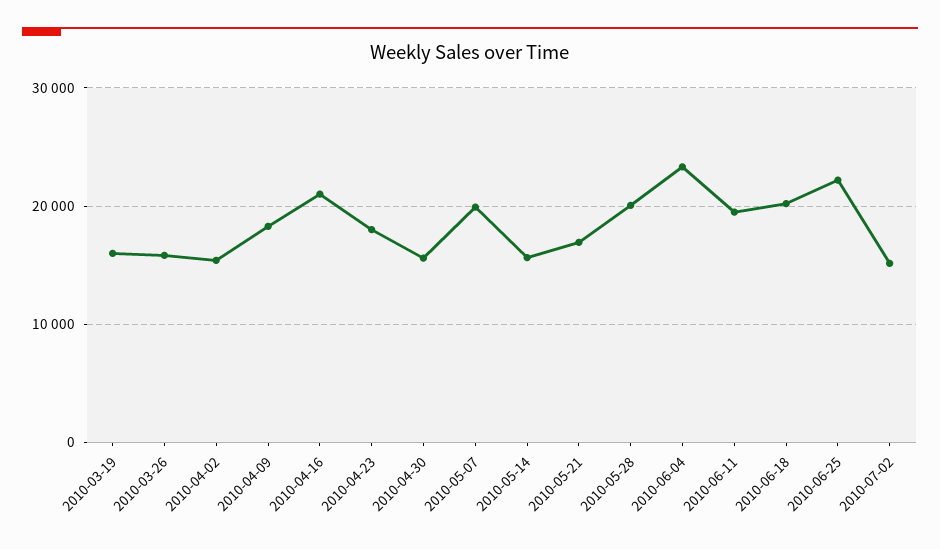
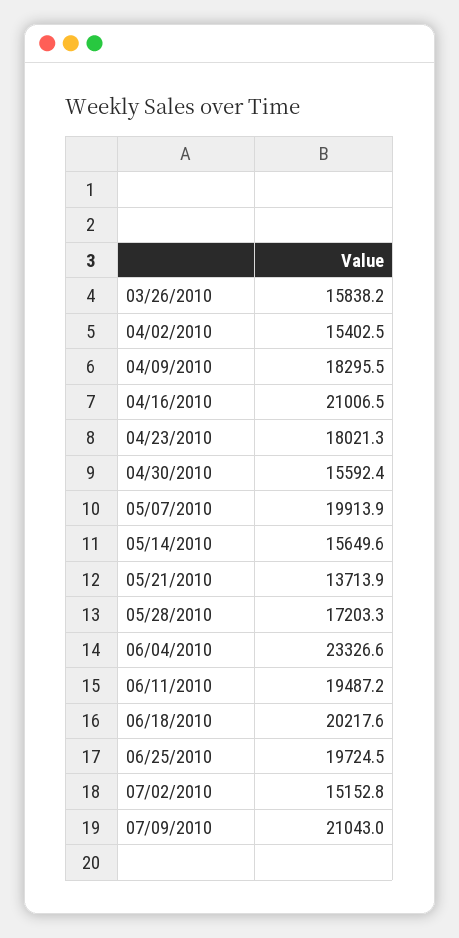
2010-03-19: 16000 -> none
2010-05-21: 17000 -> 13713.9
2010-05-28: 20000 -> 17203.3
2010-06-25: 22000 -> 19724.5
07/09/2010: none -> 21043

——

Count the lines in the entries where the string "none" appears, and report only the number.

2